L’AVC est la première cause de handicap, la deuxième cause de déclin cognitif et la troisième cause de décès (après les accidents coronariens et le cancer). Environ 100 000 à 150 000 nouveaux cas d’AVC par an en France, soit un à deux pour 1 000 habitants; la mortalité à 30 jours varie de 10 à 17 % et un tiers des patients atteints décèdent dans les six mois. C’est un motif majeur de dépression, tant chez les patients que dans leur entourage. L’incidence de l’AVC augmente de façon exponentielle avec l’âge.

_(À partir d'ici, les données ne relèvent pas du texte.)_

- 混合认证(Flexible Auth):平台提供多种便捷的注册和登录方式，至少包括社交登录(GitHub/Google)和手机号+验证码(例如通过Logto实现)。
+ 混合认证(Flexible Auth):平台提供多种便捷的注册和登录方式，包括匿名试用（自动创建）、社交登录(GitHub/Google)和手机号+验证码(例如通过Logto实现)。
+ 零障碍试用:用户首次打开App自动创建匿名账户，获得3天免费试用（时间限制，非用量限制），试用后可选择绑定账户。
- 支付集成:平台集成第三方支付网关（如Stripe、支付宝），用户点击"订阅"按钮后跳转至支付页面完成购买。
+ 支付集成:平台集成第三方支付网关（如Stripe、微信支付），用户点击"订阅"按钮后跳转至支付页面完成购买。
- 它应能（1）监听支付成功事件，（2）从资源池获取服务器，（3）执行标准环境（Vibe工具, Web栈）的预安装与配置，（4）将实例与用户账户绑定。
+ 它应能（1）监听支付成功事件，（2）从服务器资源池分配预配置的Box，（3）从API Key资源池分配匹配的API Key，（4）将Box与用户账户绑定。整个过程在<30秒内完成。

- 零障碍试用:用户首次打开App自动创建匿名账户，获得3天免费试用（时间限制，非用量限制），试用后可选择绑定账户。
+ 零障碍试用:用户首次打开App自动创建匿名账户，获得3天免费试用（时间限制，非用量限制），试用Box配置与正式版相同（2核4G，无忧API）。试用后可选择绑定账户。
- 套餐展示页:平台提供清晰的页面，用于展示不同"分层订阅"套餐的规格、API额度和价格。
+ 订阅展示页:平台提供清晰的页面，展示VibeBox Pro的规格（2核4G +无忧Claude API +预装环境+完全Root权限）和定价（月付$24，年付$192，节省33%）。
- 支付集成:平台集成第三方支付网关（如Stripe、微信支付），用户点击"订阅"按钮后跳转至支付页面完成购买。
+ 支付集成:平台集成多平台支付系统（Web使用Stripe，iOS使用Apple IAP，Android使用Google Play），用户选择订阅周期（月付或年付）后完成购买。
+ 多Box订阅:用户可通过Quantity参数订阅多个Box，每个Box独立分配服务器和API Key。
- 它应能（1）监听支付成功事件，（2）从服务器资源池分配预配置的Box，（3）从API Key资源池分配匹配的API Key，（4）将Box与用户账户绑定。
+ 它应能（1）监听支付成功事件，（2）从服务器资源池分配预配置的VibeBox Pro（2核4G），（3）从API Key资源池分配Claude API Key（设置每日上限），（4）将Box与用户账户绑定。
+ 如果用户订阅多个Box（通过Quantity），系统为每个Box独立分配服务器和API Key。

Le coût de l’AVC est très important et représente une part croissante du budget de l’assurance-maladie. Les nouvelles techniques d’imagerie médicale, comme l’IRM, ainsi que les nouvelles stratégies thérapeutiques antithrombotiques ou thrombolytiques, efficaces et bien tolérées, ont considérablement modifié le pronostic très péjoratif de cette maladie.
L’AVC est un syndrome clinique de début souvent brutal entraînant un déficit neurologique localisé, dû à une lésion vasculaire cérébrale. On peut observer une dysphagie, une dysarthrie, une hémianopsie, une faiblesse musculaire, une ataxie et une perte de la sensibilité. Les signes et les symptômes sont unilatéraux et l’état de conscience est souvent préservé. Le diagnostic différentiel inclut la migraine, une paralysie postcritique, l’hypoglycémie, une hystérie de conversion, un hématome sous-dural ou une tumeur cérébrale. Environ 85 % des AVC sont de nature ischémique, dus à l’occlusion d’un vaisseau par la maladie athéromateuse ou à un embole d’origine cardiaque, par fibrillation auriculaire par exemple, et 15 % sont d’origine hémorragique.
Les traitements antithrombotiques sont destinés aux accidents ischémiques, mais la survenue d’une hémorragie cérébrale représente le principal risque limitant leur usage; la préoccupation essentielle du clinicien reste toujours le rapport bénéfice/risque de ces traitements.
STRATÉGIE ANTITHROMBOTIQUE ET PRÉVENTION DU RISQUE
La meilleure façon de réduire l’incidence de l’AVC est évidemment la prévention et d’abord la prévention primaire. Comme toujours dans le domaine cardio-vasculaire, il existe des facteurs de risque modifiables et d’autres qui ne le sont pas.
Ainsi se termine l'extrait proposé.